Another option might be for the government to offer three or four plans and for people to choose among them. “That is the model that the federal employees now have,” Mitchell notes. “They have a simple index stock fund, a broad portfolio bond fund and a government securities fund. Each of those funds is very minimally managed and very low cost, but there are certain constraints. You can’t call an 800 number and change it five times a day. People are not encouraged to try and time the market; they are encouraged to make an investment decision and stick with it.”
Defining a Debate: Three Options to Privatize Social Security
On January 6 the 13-member Advisory Council on Social Security submitted a report recommending that the country consider investing social security funds in the stock market. Seven members of the federal advisory panel believe that if social security funds are invested in individual investment accounts, this would help ensure the fund’s solvency and potentially boost retirement incomes. Critics, especially labor unions, however, are opposed to the introduction of individual accounts. The panel outlined three options:
• Maintain Benefits: Under this proposal, benefits would be trimmed by 3 percent and they would be taxed more. Also payroll taxes would be raised in the future.
• Individual Accounts: This proposal would require workers to save an additional 1.6 percent of their wages in individual accounts to be invested in stock and bond funds.

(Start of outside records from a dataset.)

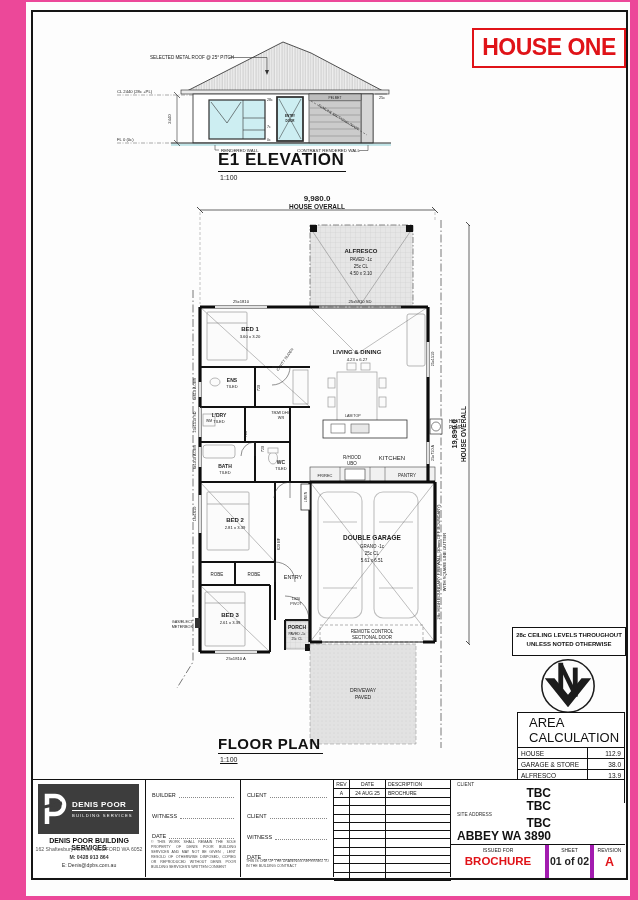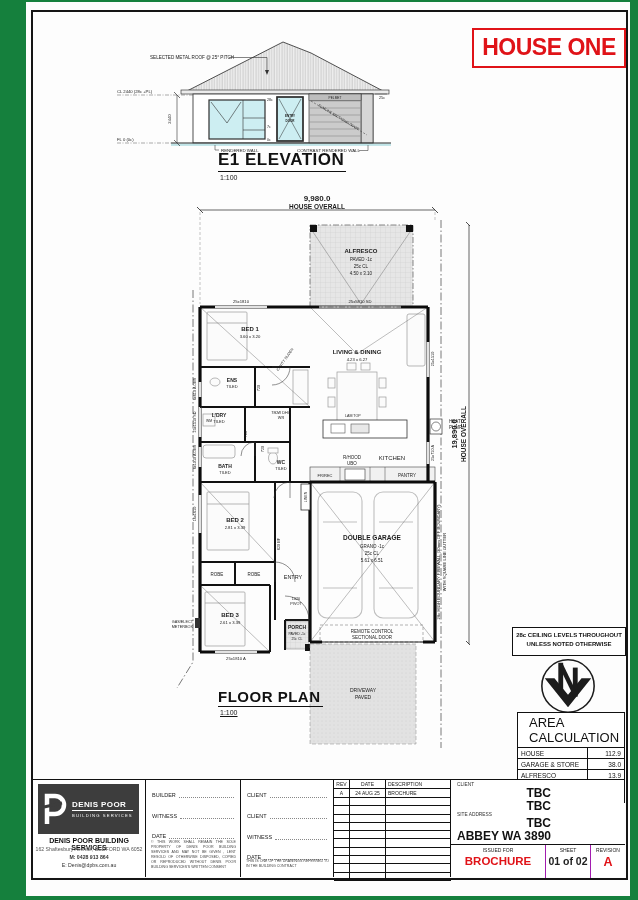"HOUSE ONE" .wrap { background: #15803d -> #ec4899 }
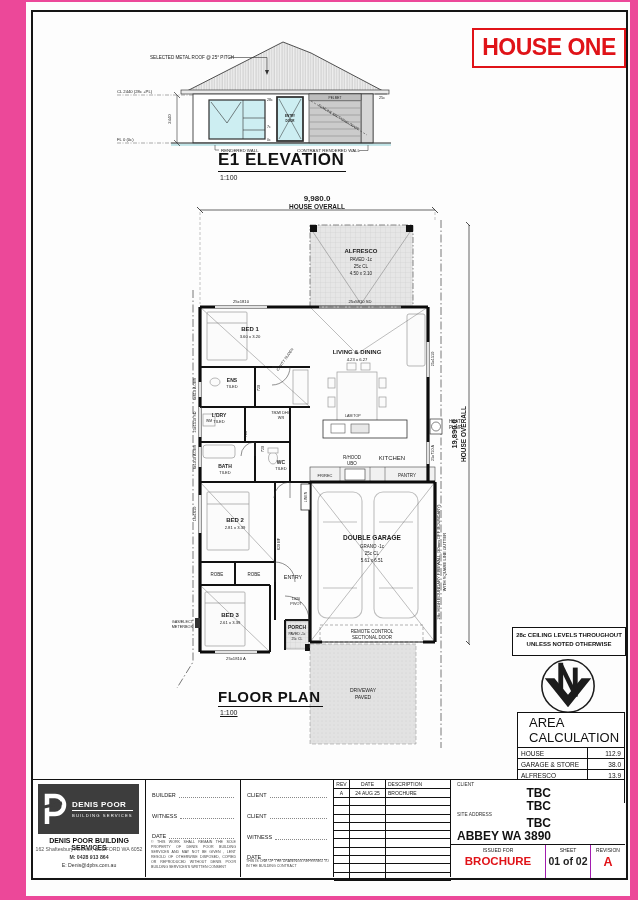"FLOOR PLAN" div.draw-title { top: 688px -> 735px }
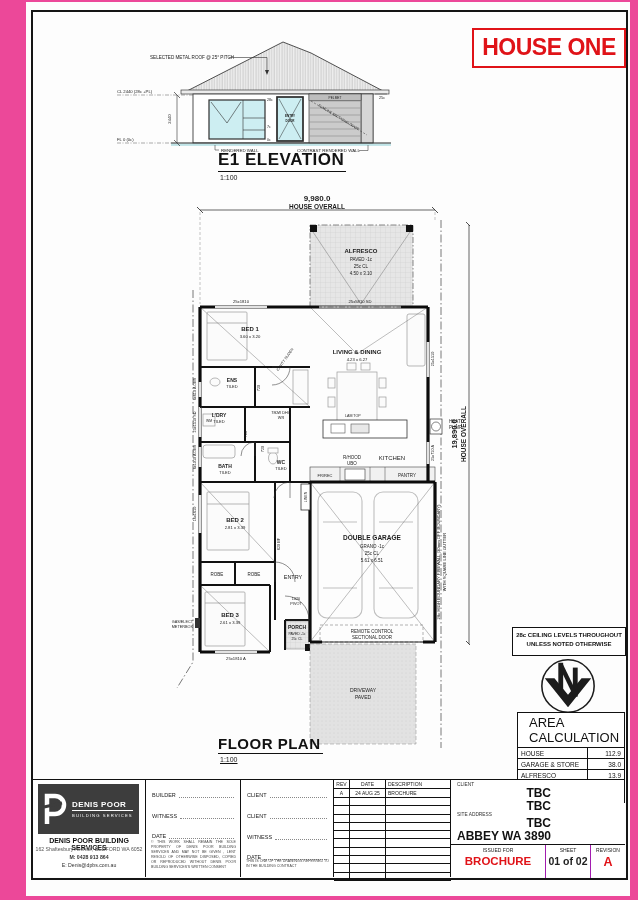"01 of 02" .issue-strip .cell { border-left: 1px solid #a21caf -> 4px solid #a21caf }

• Personal Security Accounts: This proposal would require workers to invest a substantial fraction of their payroll taxes in stock and bond funds. A part of the social security tax would be used to finance a flat benefit at the current level of about $410 a month.
Commenting on these proposals, Mitchell says that in reality there are just two plans. “The Maintain Benefits proposal keeps the philosophy of a defined benefit program, while the other two proposals are versions of a defined contribution program,” she says.
Advocates of the Maintain Benefits proposal say that this option will preserve the anti-poverty, income redistribution aspects of social security. Mitchell notes, however, that the government will almost certainly have to raise taxes to pay for reforming Medicare.
As for the other two plans, Mitchell says that both have a flat benefit component and an individual account component. “How big these components are is a matter of political will and compromise,” Mitchell says. “There’s a bigger upside to these plans. If I were designing a system from scratch, I would probably go that way.”